Anatolij Solodjakov
Anatolij Solodjakov ist korjakischer und evenischer Abstammung. Er lebt in Palana an der Westküste Kamtschatkas. Während seiner Schulzeit verbrachte er die Ferien bei seinen Eltern in der Tundra und half ihnen dort bei der Rentierhaltung. Daran erinnert er sich: „Ich sehe alles ganz deutlich vor mir, die Rentiere, die Tundra, die Berge und die weiten Schneeflächen. All das prägte sich tief in mir ein […] und wie man an der Küste und an den Flüssen fischt; nur was ich wirklich kenne, das drücke ich in meinen Arbeiten aus.“
Anatolij Solodjakov studierte am Herzen-Institut in St. Petersburg Holzschnitzkunst und Malerei. Danach arbeitete er zunächst als Kunstlehrer in Chanti-Mansijsk. Schließlich kehrte er wieder nach Kamtschatka zurück, wo er seitdem in Palana lebt. Neben Szenen aus dem alltäglichen Leben befasst sich Anatolij Solodjakov in seinen geschnitzten Figuren und Zeichnungen auch mit Motiven aus der Mythologie und Erzähltradition vor allem der Korjaken. Eine zentrale Figur ist hier das teils menschen-, teils rabengestaltige Wesen Kutkynnjaku, der die Welt so gemacht hat, wie sie heute ist.
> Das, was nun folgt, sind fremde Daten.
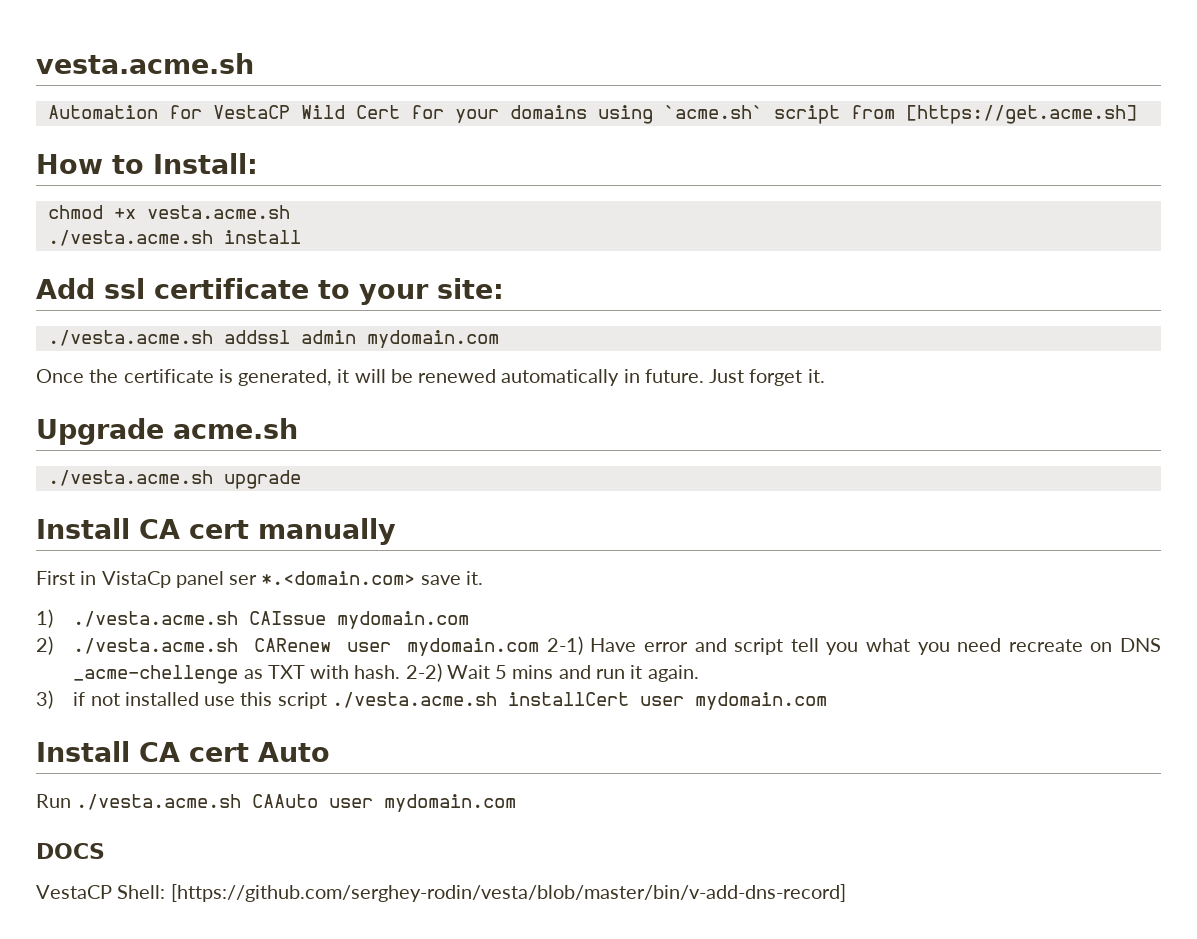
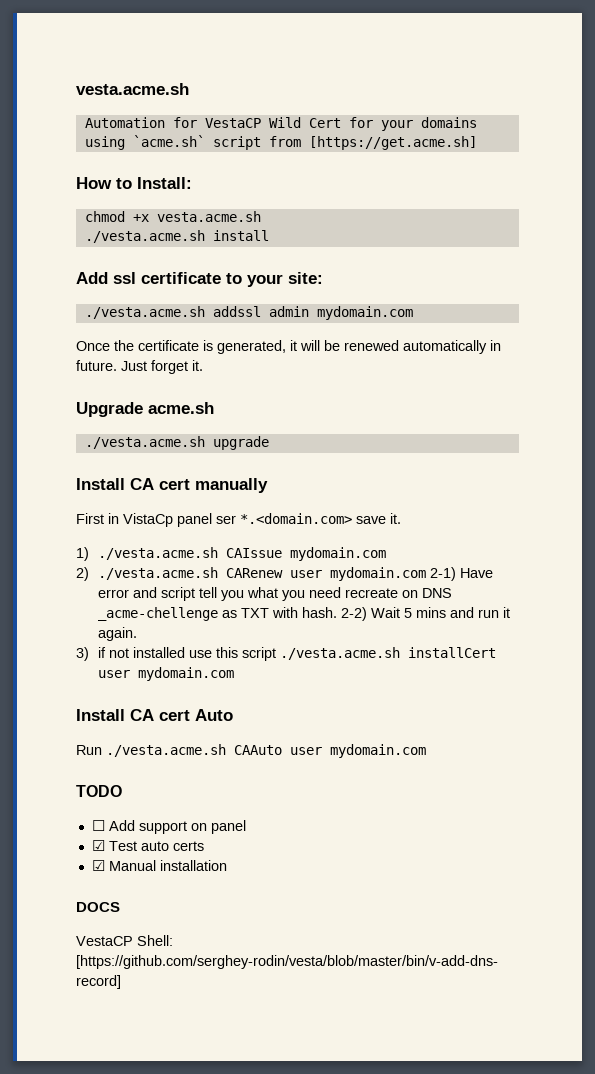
(517, 803) none -> [76,785,122,797] [91,820,246,834] [91,840,204,851] [91,860,227,871] // TODO // ☐ Add support on panel // ☑ Test auto certs // ☑ Manual installation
Oft lässt sich Anatolij Solodjakov von Museumsobjekten inspirieren. In alten Büchern wie zum Beispiel bei Waldemar Jochelson entdeckt er Abbildungen alter Ritualgegenstände, die heute nicht mehr in Gebrauch sind. So findet er über diese Objekte und deren künstlerische Neugestaltung Zugang zu Traditionen seines Volkes, die heutzutage in Vergessenheit zu geraten drohen.